* Materials provided
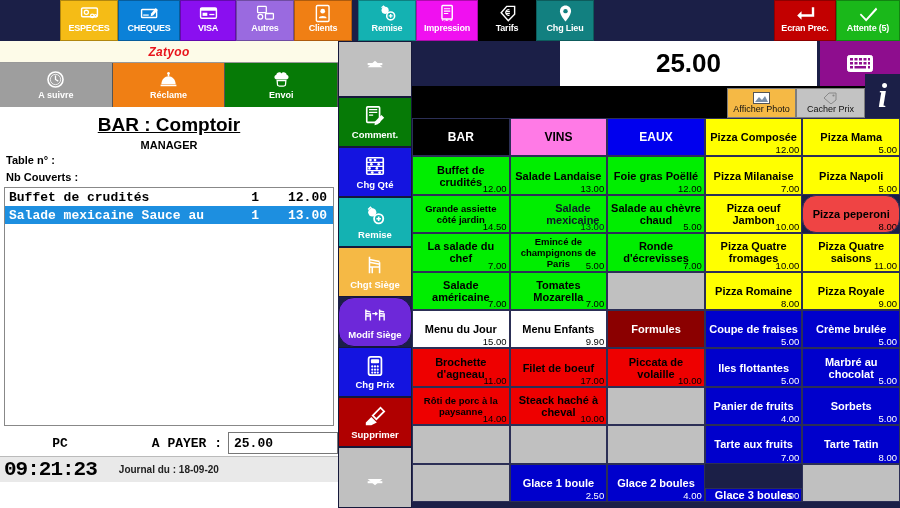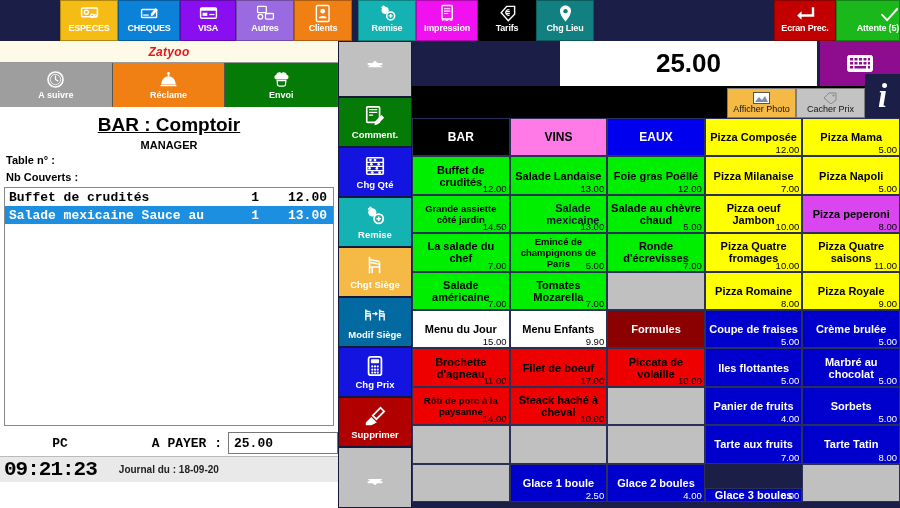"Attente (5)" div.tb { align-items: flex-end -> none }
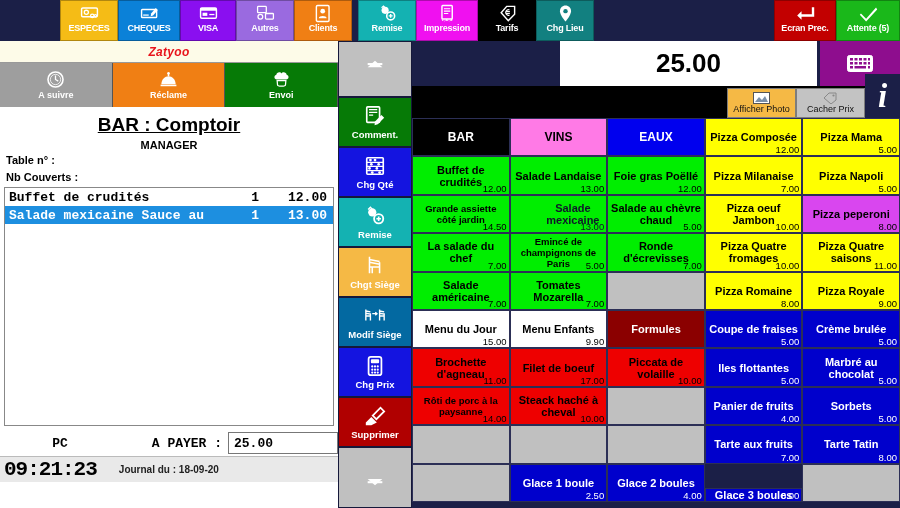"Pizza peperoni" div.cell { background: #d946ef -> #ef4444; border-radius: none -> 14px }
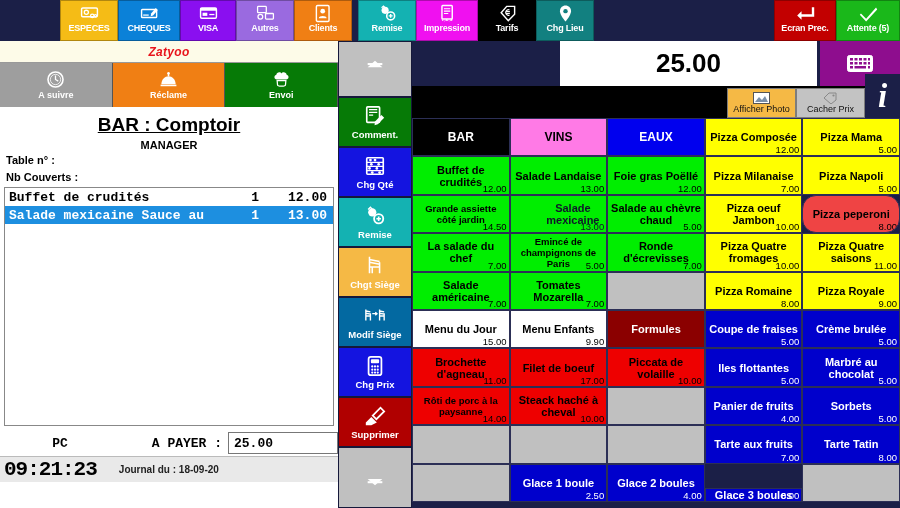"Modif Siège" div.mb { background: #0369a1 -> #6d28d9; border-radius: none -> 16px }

---

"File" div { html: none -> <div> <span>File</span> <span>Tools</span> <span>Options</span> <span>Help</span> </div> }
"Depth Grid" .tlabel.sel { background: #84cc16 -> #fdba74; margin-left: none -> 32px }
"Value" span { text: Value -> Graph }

* Exercise details
Look above for the line with "html: none ->" and the line with "text: Value ->". Write out those two lines and all the lines between them, exactly, and no others.

* Answer section
"File" div { html: none -> <div> <span>File</span> <span>Tools</span> <span>Options</span> <span>Help</span> </div> }
"Depth Grid" .tlabel.sel { background: #84cc16 -> #fdba74; margin-left: none -> 32px }
"Value" span { text: Value -> Graph }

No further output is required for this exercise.